Now to write Part 2. I will start with sliding windows of 2 contiguous elements and keep increasing the window size until I find the answer:

fn encryption_weakness(numbers: &[u64], invalid_number: u64) -> Option<u64> {
    for window_size in 2..numbers.len() {
        for window in numbers.windows(window_size) {
            if window.iter().sum::<u64>() == invalid_number {
                return Some(window.first().unwrap() + window.last().unwrap());
            }
        }
    }
    None
}

I get this to compile without too much trouble. I have to specify the type of sum::<u64> and I don’t understand why, similar to an error I got a few days ago. Helpfully, cargo clippy tells me to use &[u64] as the type of the first parameter instead of &Vec<u64>. Nonetheless, it doesn’t work. The answer is wrong, and this time the website doesn’t say if it’s too high or too low (probably because it’s not relevant.) I debug-print the window of numbers to try to get a clue about why the answer is wrong, and I find out that I added the first and last number in the window, not the largest and smallest number as I was supposed to.

This is a nice excuse to use the Itertools minmax() method, which I scrolled past a few days ago and thought was cool! I now read that it has an enum return type, which luckily I learned about yesterday, so I think I should know how to get an answer out of it. I try this:

let itertools::MinMaxResult::MinMax(largest, smallest) = window.iter().minmax();

I wasn’t sure if let with an enum-pattern would even work, but I decided to try it, as I thought I had seen it elsewhere in an example. I originally thought this would assert that the result was not one of the other variants of the enum (NoElements or OneElement.) But instead, the compiler tells me “let bindings require an ‘irrefutable pattern’, like a struct or an enum with only one variant”, and suggests using if let. That seems like a good suggestion, but instead I peeked into the documentation for itertools::MinMaxResult and decided to use into_option() instead:

let (largest, smallest) = window.iter().minmax().into_option().unwrap();

Other than that, it worked well! I got the right answer and solved the puzzle.

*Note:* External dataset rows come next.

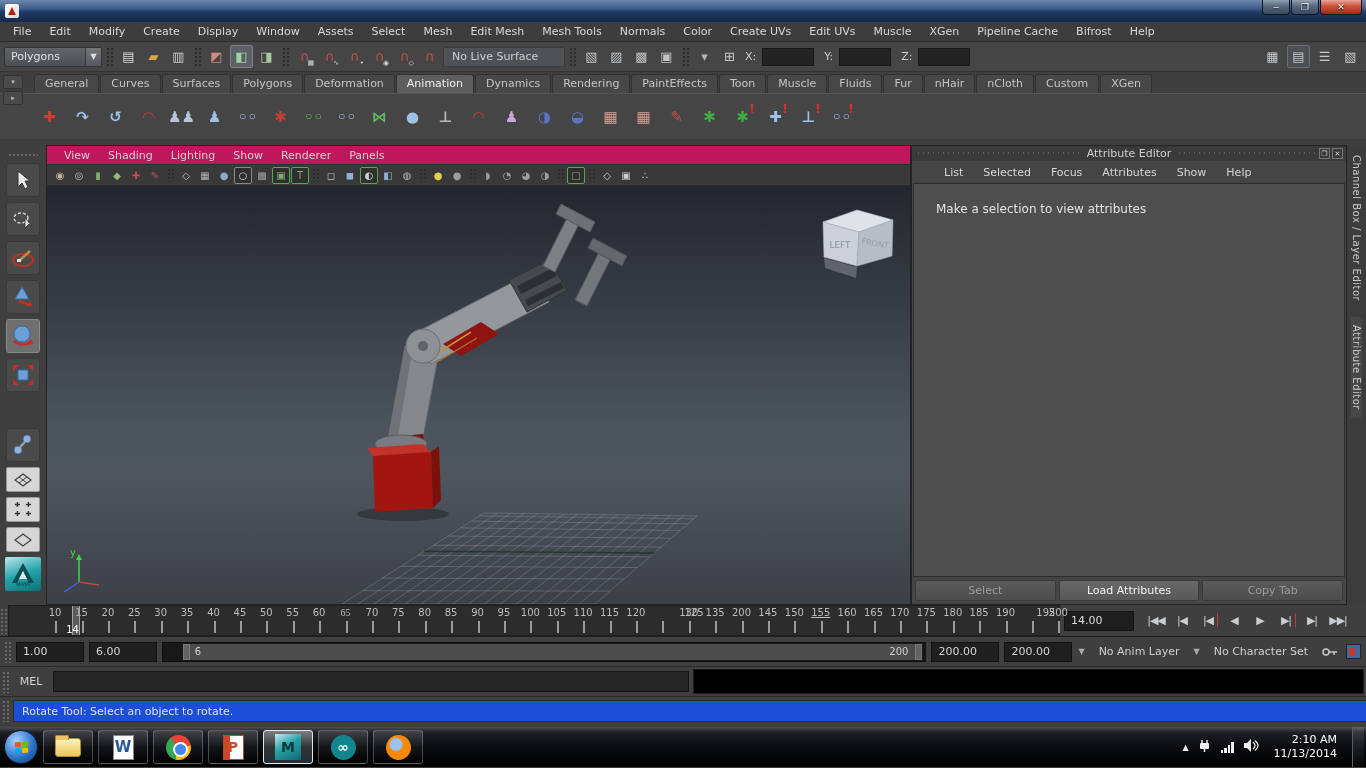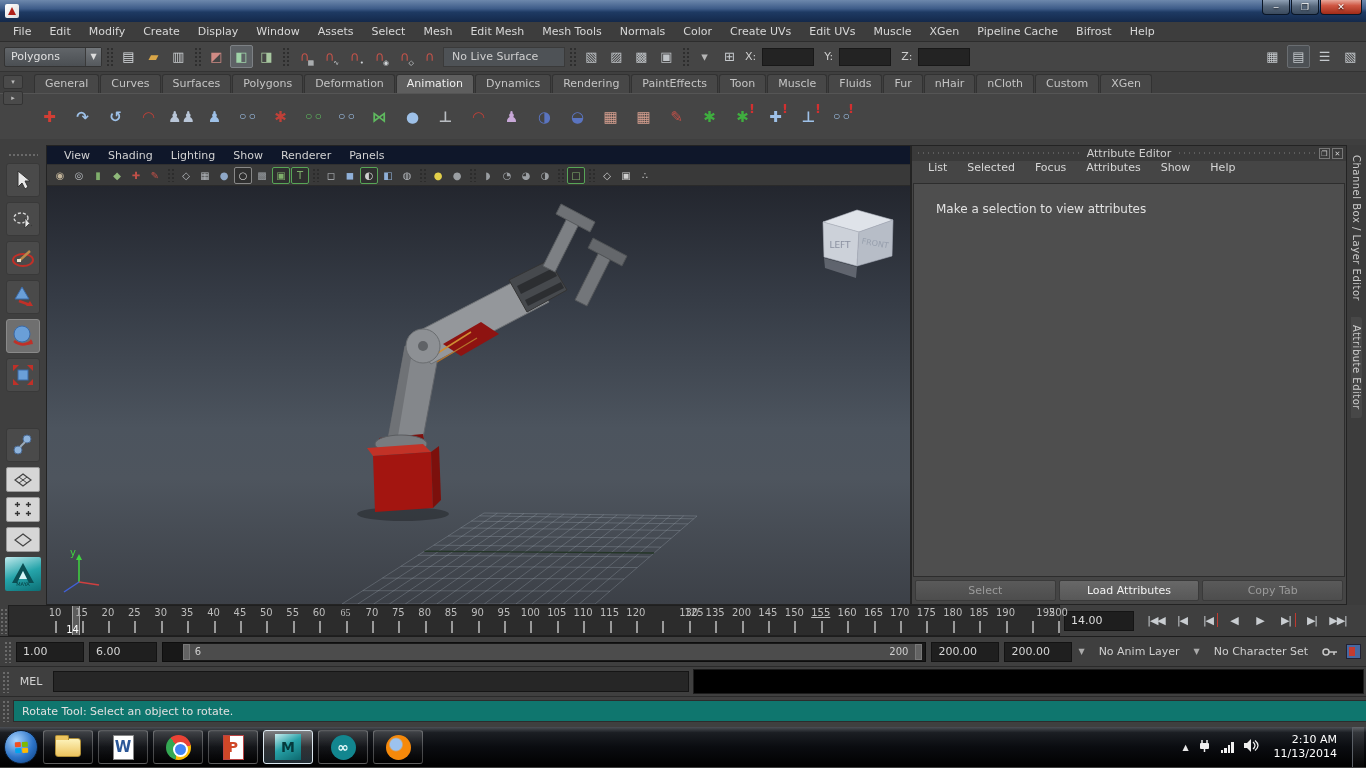--- a/index.html
+++ b/index.html
@@ -46,39 +46,39 @@
   #toolbox{width:46px;display:flex;flex-direction:column;align-items:center;gap:5px;padding-top:8px}
   #toolbox .handle{width:30px;height:5px}
   .tool{width:34px;height:34px;background:#4a4a4a;border:1px solid #393939;border-radius:3px;display:grid;place-items:center}
   .tool.active{background:#6f6f6f;border-color:#8a8a8a}
   .tool.spacer{background:transparent;border:none;height:26px}
   .laybtn{width:34px;height:25px;background:#d6d6d6;border:1px solid #9a9a9a;border-radius:2px;display:grid;place-items:center;color:#444;font-size:11px}
   .laybtn .quad{display:grid;grid-template-columns:10px 10px;grid-template-rows:8px 8px;gap:1px;font-size:7px;line-height:8px;color:#333;text-align:center}
   #maya-logo{width:36px;height:34px;background:linear-gradient(160deg,#bfe9ec,#25a4aa 50%,#0c6f75);display:grid;place-items:center;border-radius:2px}
   
   #viewport{width:865px;display:flex;flex-direction:column;border:1px solid #232323;background:#3a3a3a}
-  #vp-menubar{height:18px;background:#0f172a;display:flex;align-items:center;padding-left:8px}
+  #vp-menubar{height:18px;background:#be185d;display:flex;align-items:center;padding-left:8px}
   #vp-menubar span{padding:0 9px;color:#d2d2d2}
   #vp-iconbar{height:22px;background:#393939;border-top:1px solid #303030;border-bottom:1px solid #2a2a2a;display:flex;align-items:center;gap:1px;padding-left:4px}
   .vicon{min-width:18px;height:17px;display:grid;place-items:center;font-size:10px;padding:0 1px}
   .vicon.boxed{border:1px solid #888;border-radius:2px;background:#2f2f2f}
   .vicon.greenbox{border:1px solid #57a557;border-radius:2px;background:#2f2f2f}
   .vsep{width:7px;height:14px;background-image:radial-gradient(circle,#2c2c2c 30%,transparent 32%);background-size:4px 4px;margin:0 2px}
   #vp-view{flex:1;position:relative;overflow:hidden;background:linear-gradient(180deg,#23262e 0%,#353b45 26%,#4c545e 58%,#4e555e 70%,#3c4047 100%)}
   #vp-view svg{position:absolute;inset:0}
   
   #right-panel{width:436px;display:flex;flex-direction:column;border:1px solid #232323;background:#454545}
   #ae-title{height:15px;background:#3a3a3a;display:flex;align-items:center;justify-content:center;position:relative}
   #ae-title .tex{position:absolute;top:5px;height:4px;background-image:radial-gradient(circle,#5c5c5c 30%,transparent 32%);background-size:5px 4px}
   #ae-title .tex.l{left:4px;right:245px}
   #ae-title .tex.r{left:245px;right:28px}
   #ae-title .t{background:#3a3a3a;padding:0 8px;color:#cfcfcf;z-index:1;font-size:11px}
   #ae-title .btns{position:absolute;right:3px;top:2px;display:flex;gap:2px}
   #ae-title .btns div{width:11px;height:11px;border:1px solid #777;display:grid;place-items:center;font-size:7px;color:#ccc}
-  #ae-menubar{height:22px;display:flex;padding-left:6px}
+  #ae-menubar{height:22px;display:flex;align-items:center;padding-left:22px}
   #ae-menubar span{padding:0 10px;color:#d6d6d6}
   #ae-content{flex:1;margin:0 1px;background:#4e4e4e;border:1px solid #2d2d2d}
   #ae-content .msg{padding:18px 0 0 22px;color:#e2e2e2;font-size:12px}
   #ae-buttons{height:27px;display:flex;gap:3px;padding:3px}
   .ae-btn{flex:1;background:linear-gradient(180deg,#5a5a5a,#4d4d4d);border:1px solid #3a3a3a;border-radius:2px;display:grid;place-items:center;color:#9a9a9a}
   .ae-btn.enabled{background:linear-gradient(180deg,#686868,#585858);color:#f2f2f2}
   
   #side-strip{width:19px;background:#3c3c3c;display:flex;flex-direction:column;align-items:center;padding-top:2px;gap:8px}
   .vtab{writing-mode:vertical-rl;font-size:10px;color:#cccccc;padding:8px 0;letter-spacing:.5px}
   .vtab.active{background:#474747;border-radius:0 3px 3px 0}
@@ -110,21 +110,21 @@
   .mini-ic{width:18px;height:18px;display:grid;place-items:center}
   .prefs{width:15px;height:15px;background:#4668a0;border:1px solid #223;position:relative}
   .prefs:after{content:"";position:absolute;left:2px;top:2px;width:6px;height:9px;background:#c33b30}
   
   #mel-row{height:30px;display:flex;align-items:center;gap:4px;background:#3f3f3f;padding:0 2px;border-bottom:1px solid #2a2a2a}
   #mel-label{width:36px;text-align:center;color:#d2d2d2}
   #mel-input{width:636px;height:21px;background:#262626;border:1px solid #151515}
   #mel-output{flex:1;height:25px;background:#000;border:1px solid #1c1c1c}
   
   #help-row{height:30px;display:flex;align-items:center;background:#3f3f3f;padding:2px 0 4px 2px;gap:4px}
-  #help-box{flex:1;height:22px;background:#0f766e;border:1px solid #2c2c2c;border-right:none;display:flex;align-items:center;padding-left:8px;color:#e0e0e0}
+  #help-box{flex:1;height:22px;background:#1d4ed8;border:1px solid #2c2c2c;border-right:none;display:flex;align-items:center;padding-left:8px;color:#e0e0e0}
   
   #taskbar{height:40px;background:linear-gradient(180deg,#4b4f55 0%,#1b1e23 14%,#0a0c10 50%,#000 100%);display:flex;align-items:center;padding-left:4px;gap:5px}
   #start-orb{width:34px;height:34px;border-radius:50%;background:radial-gradient(circle at 35% 30%,#a8d4ff,#2d74c8 55%,#0a3a78);border:1px solid #0c1c30;display:grid;place-items:center}
   #start-orb .flag{display:grid;grid-template-columns:6px 6px;grid-template-rows:5px 5px;gap:1px;transform:rotate(-3deg)}
   #start-orb .flag i{border-radius:1px}
   .app{width:50px;height:34px;border:1px solid rgba(255,255,255,.25);border-radius:3px;background:linear-gradient(180deg,rgba(255,255,255,.16),rgba(255,255,255,.04) 50%,rgba(0,0,0,.25));display:grid;place-items:center}
   .app.active{background:linear-gradient(180deg,rgba(255,255,255,.42),rgba(255,255,255,.16) 50%,rgba(150,200,230,.22));border-color:#dce8f0}
   .ai{display:grid;place-items:center;font-weight:bold}
   .i-explorer{width:26px;height:19px;background:linear-gradient(180deg,#fdf3bc,#edc45e);border:1px solid #b08f38;border-radius:2px 3px 3px 3px;position:relative}
   .i-explorer:before{content:"";position:absolute;left:-1px;top:-4px;width:12px;height:4px;background:#edc45e;border:1px solid #b08f38;border-bottom:none;border-radius:2px 2px 0 0}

Now that I have a nice-looking encryption_weakness() function, I’d really like to refactor Part 1 to remove this horrible valid = true thing. I create a function invalid_number and that lets me return instead of the outer break statement. In addition, I realize that I can use Iterator::any() to get rid of the inner break statement.

Full code:

use itertools::Itertools;
use std::fs;
use std::io::{self, BufRead};

fn main() -> Result<(), io::Error> {
    let file = fs::File::open("input")?;
    let numbers: Vec<u64> = read_lines(file).map(|s| s.parse().unwrap()).collect();

    let answer = invalid_number(&numbers, 25).unwrap();

    println!("Part 1: {}", answer);
    println!("Part 2: {}", encryption_weakness(&numbers, answer).unwrap());

    Ok(())
}

fn invalid_number(numbers: &[u64], window_size: usize) -> Option<u64> {
    for window in numbers.windows(window_size + 1) {
        let preamble = &window[..window_size];
        let number = window[window_size];
        if !preamble
            .iter()
            .tuple_combinations()
            .any(|(a, b)| a + b == number)
        {
            return Some(number);
        }
    }
    None
}

fn encryption_weakness(numbers: &[u64], invalid_number: u64) -> Option<u64> {
    for window_size in 2..numbers.len() {
        for window in numbers.windows(window_size) {
            if window.iter().sum::<u64>() == invalid_number {
                let (largest, smallest) = window.iter().minmax().into_option().unwrap();
                return Some(largest + smallest);
            }
        }
    }
    None
}

fn read_lines(file: fs::File) -> impl Iterator<Item = String> {
    io::BufReader::new(file).lines().map(|res| res.unwrap())
}

Afterword

I solved this puzzle fairly quickly. I can think of two reasons why: I was relatively familiar with Itertools because I’ve been using it often in the past few days, and I also managed to think of a solution for both parts of the puzzle that was able to be implemented by composing parts of Itertools and the standard library that I was already familiar with, or at least knew what to look for.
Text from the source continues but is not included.